I'm working on a microservice architecture with separated databases but need to replicate some data for resiliency.
As an exemple, let's say I'm working on a blog and have two domains: users
and articles
, each with its own database. In case the users
microservice goes down I still need to be able to show an article author name.
-- in the 'users' domain's database
create table users (
id uuid primary key,
name varchar(32)
);
-- in to the 'articles' domain's database
create table articles (
id uuid primary key,
author uuid,
author_name varchar(32),
contents text
);
So when I'm creating an article, I send the user identifier.
My question is, at what point and how am I supposed to get the username?
FWIW, my reference for these is this F.A.Q.
Thanks a lot for reading this; I hope you'll have a solution for me! Have a nice day.
My question is, at what point and how am I supposed to get the username?
1) You fetch the username from the local cache of reference data 2) Your reporting logic needs to support the case that the cache doesn't yet have a copy of the reference data 3) Your reporting logic needs to support the case that the cached copy of the reference data is stale.
Reference data here being shorthand for any information that the service needs, for which it isn't itself the authority.
So in a typical solution, the User service would have the authoritative copy/copies of the username, and all of the logic for determining whether or not a change to that value is allowed. The Articles service would have a local copy of that data, with metadata describing how long that information may be used.
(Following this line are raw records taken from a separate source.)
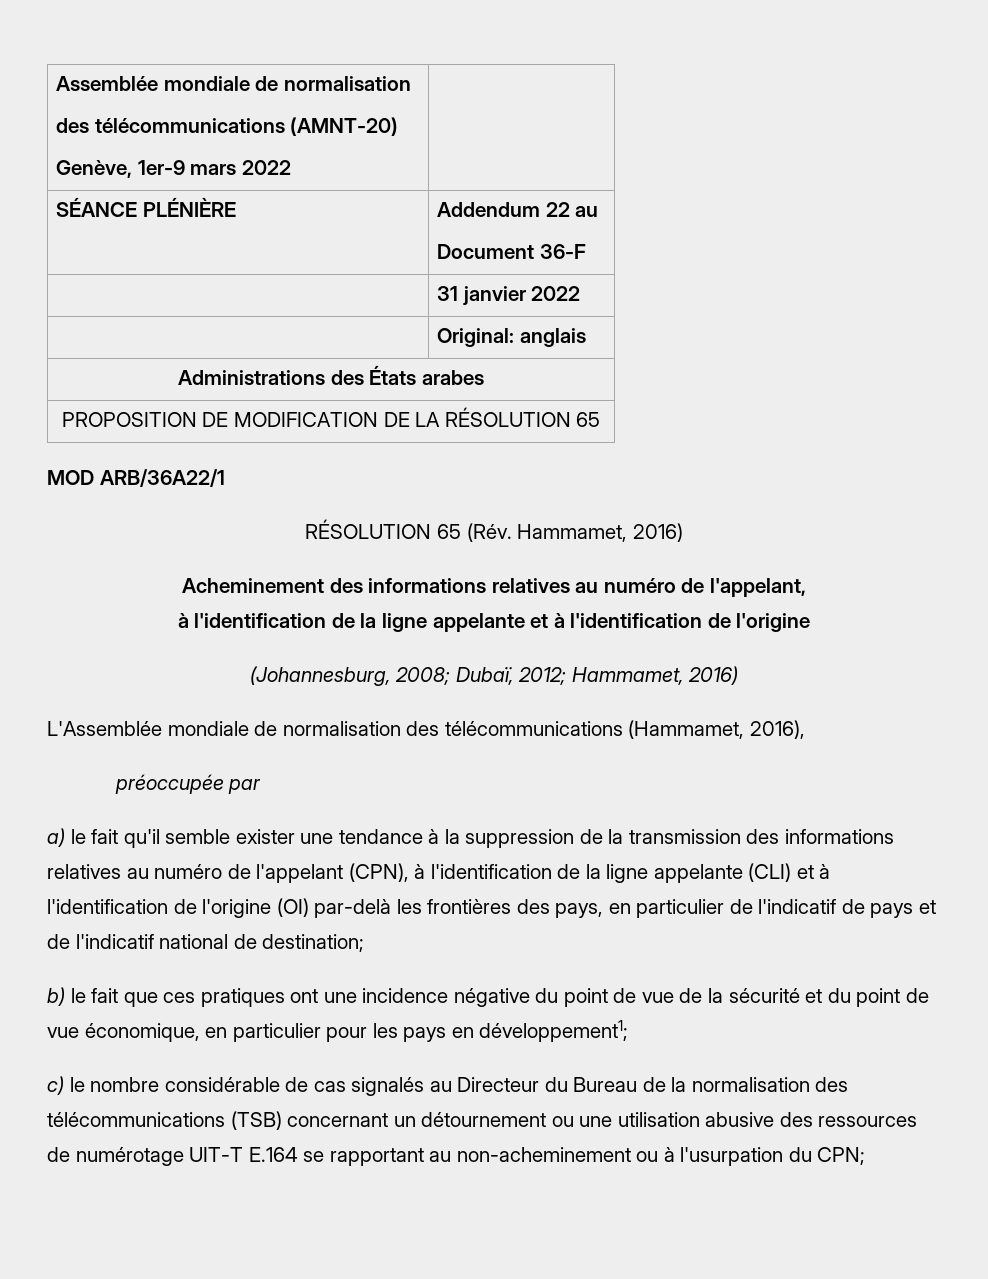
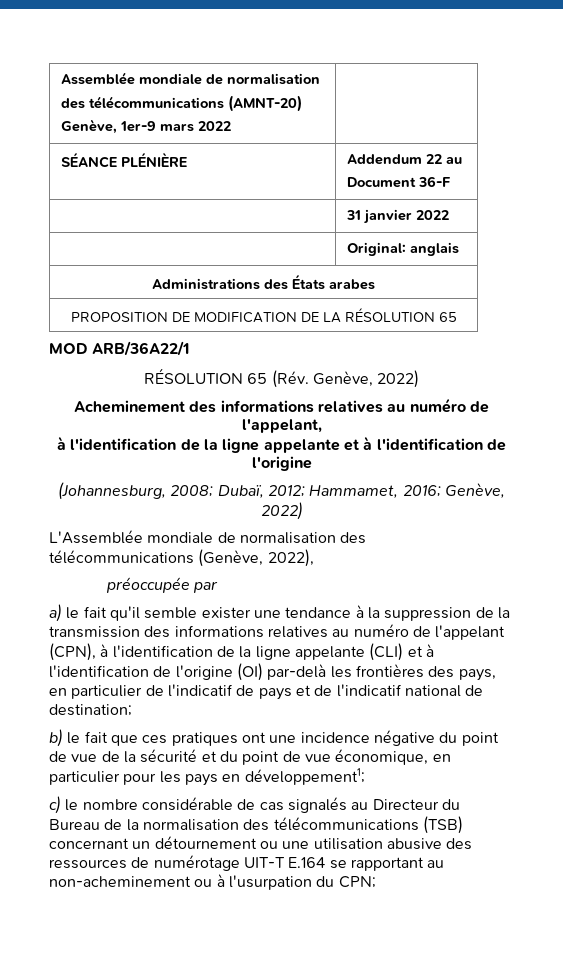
- RÉSOLUTION 65 (Rév. Hammamet, 2016)
+ RÉSOLUTION 65 (Rév. Genève, 2022)
- (Johannesburg, 2008; Dubaï, 2012; Hammamet, 2016)
+ (Johannesburg, 2008; Dubaï, 2012; Hammamet, 2016; Genève, 2022)
- L'Assemblée mondiale de normalisation des télécommunications (Hammamet, 2016),
+ L'Assemblée mondiale de normalisation des télécommunications (Genève, 2022),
The user database would have a copy of all of the information that it is responsible for. The article database would only have the slice of user information that the article service cares about.
A common way to implement this is to arrange a subscription, pulling the data from the users database to the articles database when the non-authoritative copy is no longer fresh.
You can treat the cache as a fallback position -- if we can't get timely access to the latest username, then use the cached copy.
But there's no magic - it will sometimes happen that the remote data is not available AND the local cache doesn't have a valid copy.
It may help to keep in mind that a lot of your data is already reference data -- copied into your local databases by the real world.
If I may ask, instead of having metadata then pulling the data periodically to update the cache, shouldn't I just replicate it once then listen for the 'username changed' event?
What happens if that event doesn't get delivered?
In distributed systems, it's really important to ask what happens if some process fails or some message is lost right at a critical point. How do you recover.
When I follow through that line of thinking, what I end up with is that client polling is the primary mechanism for retrieving reference data, and push notifications are latency optimizations that indicate we should poll now, rather than waiting for the entire scheduled interval.